Task description
Exactly retype the lines from the top of the data through the line containing "variance | Lower Bound: 0.0205 -> 0.0250", leaving out every picture.

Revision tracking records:
————

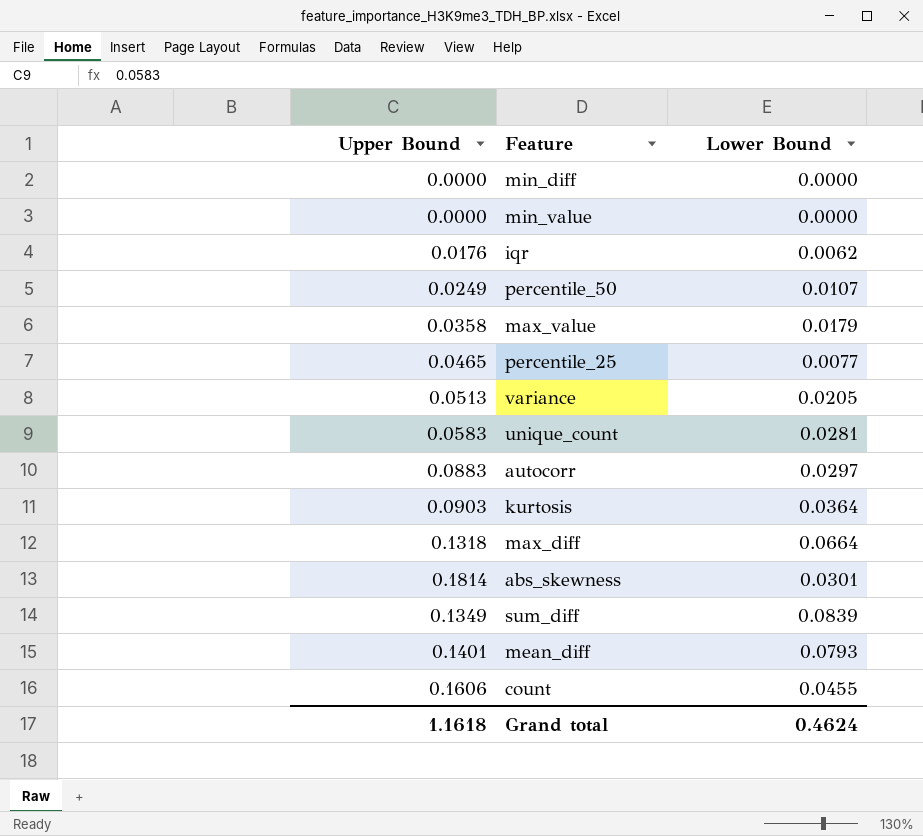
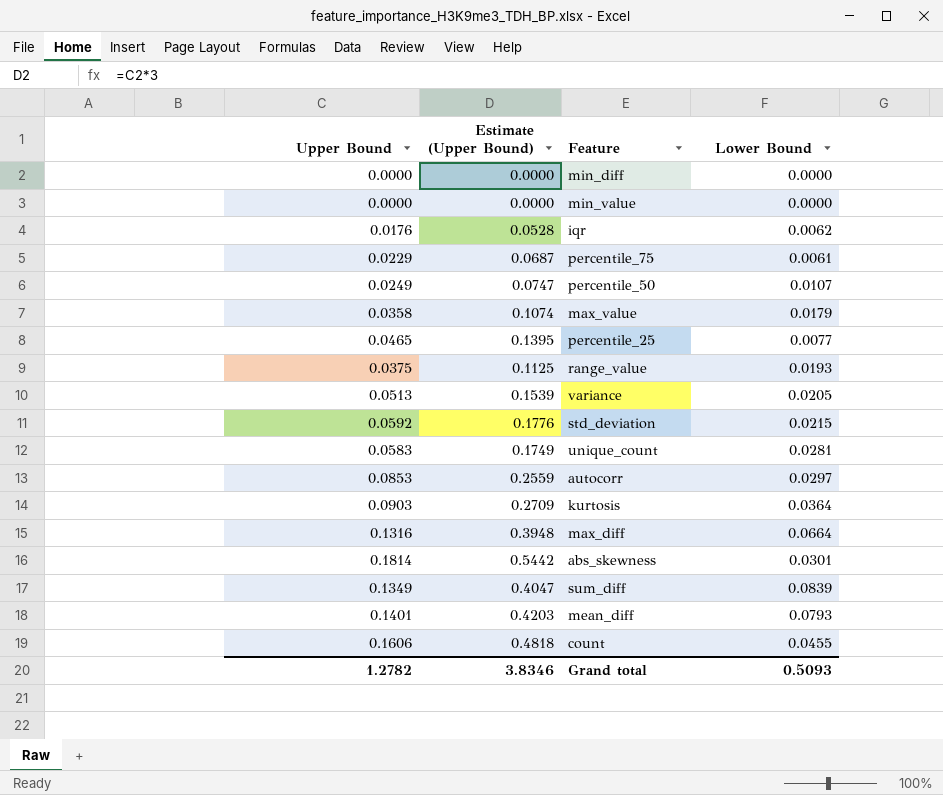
column Estimate (Upper Bound) | formula: none -> [Upper Bound] * 3
row percentile_75: none -> 0.0229 | 0.0687 | 0.0061
row range_value: none -> 0.0375 | 0.1125 | 0.0193
row std_deviation: none -> 0.0592 | 0.1776 | 0.0215
autocorr | Upper Bound: 0.0883 -> 0.0853
max_diff | Upper Bound: 0.1318 -> 0.1316
Grand total | Upper Bound: 1.1618 -> 1.2782
Grand total | Lower Bound: 0.4624 -> 0.5093

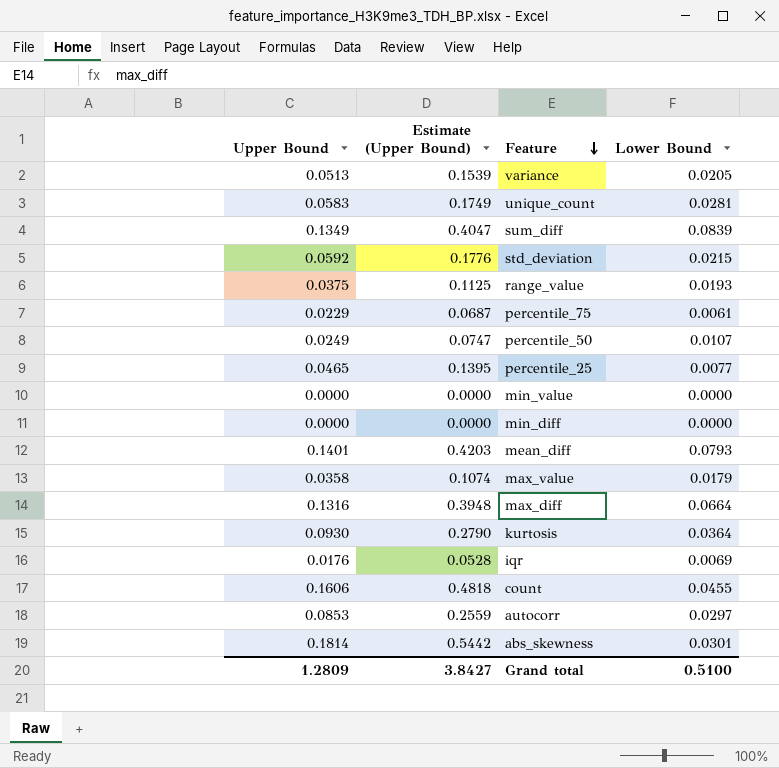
row order: none -> Feature descending
kurtosis | Upper Bound: 0.0903 -> 0.0930
kurtosis | Estimate (Upper Bound): 0.2709 -> 0.2790
iqr | Lower Bound: 0.0062 -> 0.0069
Grand total | Upper Bound: 1.2782 -> 1.2809
Grand total | Estimate (Upper Bound): 3.8346 -> 3.8427
Grand total | Lower Bound: 0.5093 -> 0.5100

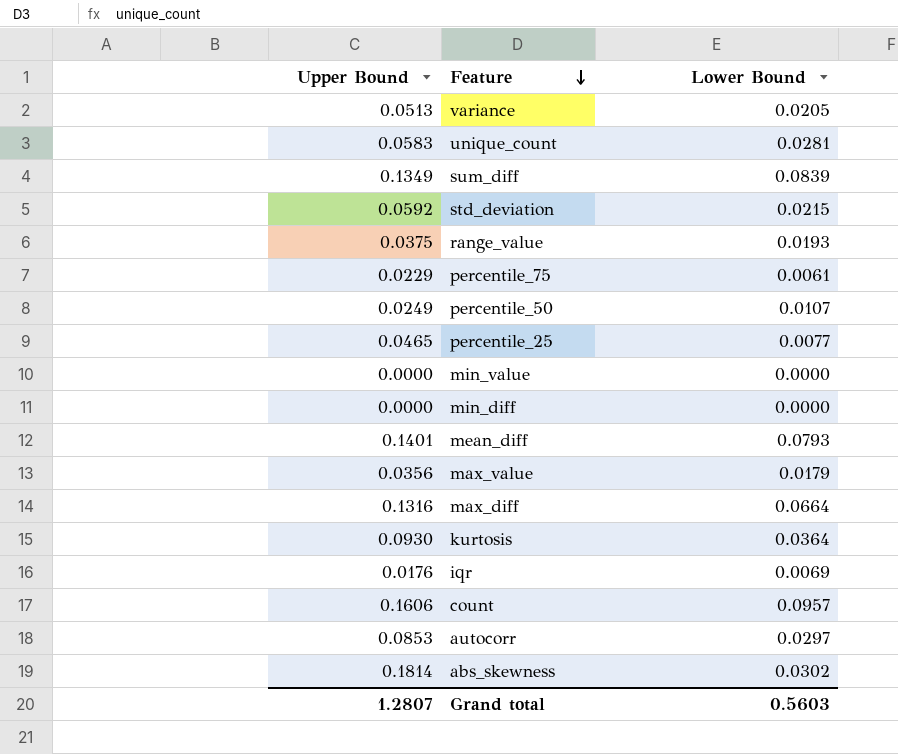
column Estimate (Upper Bound) | formula: [Upper Bound] * 3 -> none
max_value | Upper Bound: 0.0358 -> 0.0356
count | Lower Bound: 0.0455 -> 0.0957
abs_skewness | Lower Bound: 0.0301 -> 0.0302
Grand total | Upper Bound: 1.2809 -> 1.2807
Grand total | Lower Bound: 0.5100 -> 0.5603

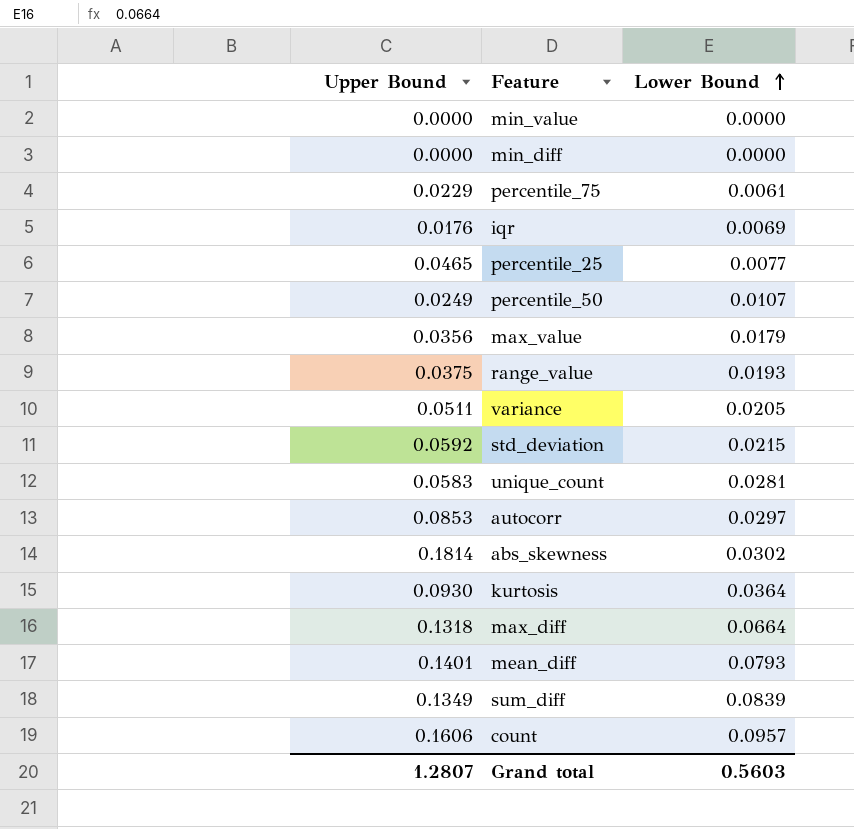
row order: Feature descending -> Lower Bound ascending
variance | Upper Bound: 0.0513 -> 0.0511
max_diff | Upper Bound: 0.1316 -> 0.1318

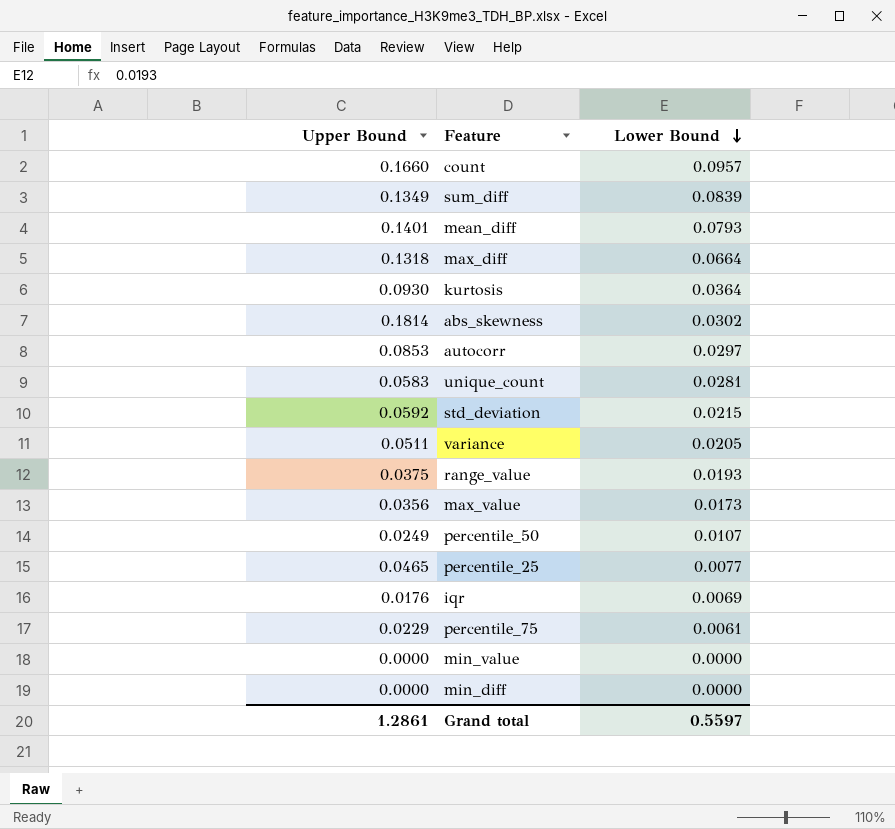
row order: Lower Bound ascending -> Lower Bound descending
count | Upper Bound: 0.1606 -> 0.1660
max_value | Lower Bound: 0.0179 -> 0.0173
Grand total | Upper Bound: 1.2807 -> 1.2861
Grand total | Lower Bound: 0.5603 -> 0.5597

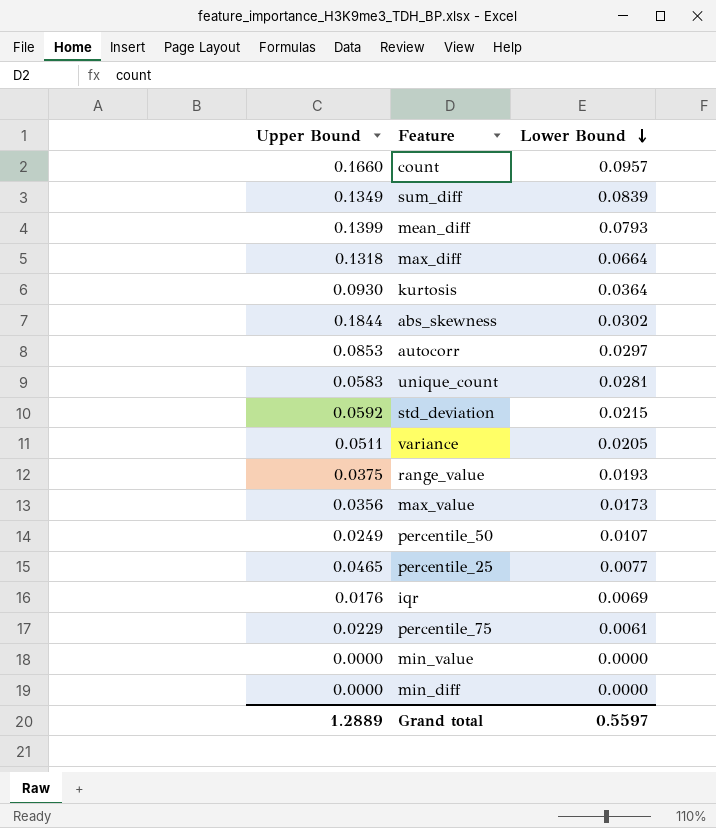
mean_diff | Upper Bound: 0.1401 -> 0.1399
abs_skewness | Upper Bound: 0.1814 -> 0.1844
Grand total | Upper Bound: 1.2861 -> 1.2889

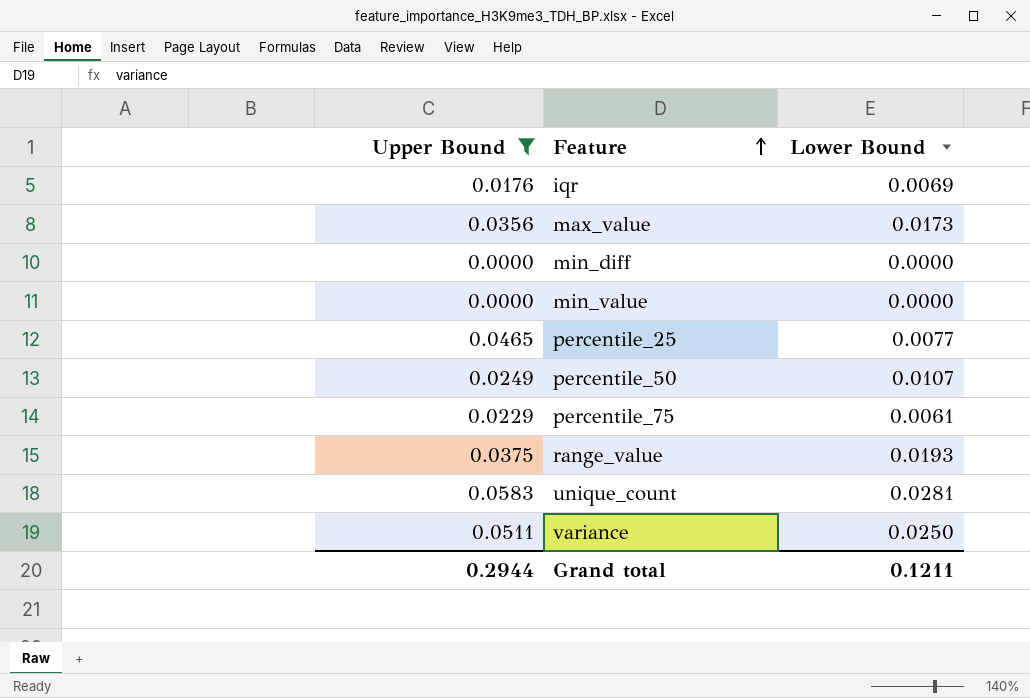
filter: none -> Upper Bound <= 0.0583
row order: Lower Bound descending -> Feature ascending
variance | Lower Bound: 0.0205 -> 0.0250
Grand total | Upper Bound: 1.2889 -> 0.2944
Grand total | Lower Bound: 0.5597 -> 0.1211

————

Written solution
column Estimate (Upper Bound) | formula: none -> [Upper Bound] * 3
row percentile_75: none -> 0.0229 | 0.0687 | 0.0061
row range_value: none -> 0.0375 | 0.1125 | 0.0193
row std_deviation: none -> 0.0592 | 0.1776 | 0.0215
autocorr | Upper Bound: 0.0883 -> 0.0853
max_diff | Upper Bound: 0.1318 -> 0.1316
Grand total | Upper Bound: 1.1618 -> 1.2782
Grand total | Lower Bound: 0.4624 -> 0.5093

row order: none -> Feature descending
kurtosis | Upper Bound: 0.0903 -> 0.0930
kurtosis | Estimate (Upper Bound): 0.2709 -> 0.2790
iqr | Lower Bound: 0.0062 -> 0.0069
Grand total | Upper Bound: 1.2782 -> 1.2809
Grand total | Estimate (Upper Bound): 3.8346 -> 3.8427
Grand total | Lower Bound: 0.5093 -> 0.5100

column Estimate (Upper Bound) | formula: [Upper Bound] * 3 -> none
max_value | Upper Bound: 0.0358 -> 0.0356
count | Lower Bound: 0.0455 -> 0.0957
abs_skewness | Lower Bound: 0.0301 -> 0.0302
Grand total | Upper Bound: 1.2809 -> 1.2807
Grand total | Lower Bound: 0.5100 -> 0.5603

row order: Feature descending -> Lower Bound ascending
variance | Upper Bound: 0.0513 -> 0.0511
max_diff | Upper Bound: 0.1316 -> 0.1318

row order: Lower Bound ascending -> Lower Bound descending
count | Upper Bound: 0.1606 -> 0.1660
max_value | Lower Bound: 0.0179 -> 0.0173
Grand total | Upper Bound: 1.2807 -> 1.2861
Grand total | Lower Bound: 0.5603 -> 0.5597

mean_diff | Upper Bound: 0.1401 -> 0.1399
abs_skewness | Upper Bound: 0.1814 -> 0.1844
Grand total | Upper Bound: 1.2861 -> 1.2889

filter: none -> Upper Bound <= 0.0583
row order: Lower Bound descending -> Feature ascending
variance | Lower Bound: 0.0205 -> 0.0250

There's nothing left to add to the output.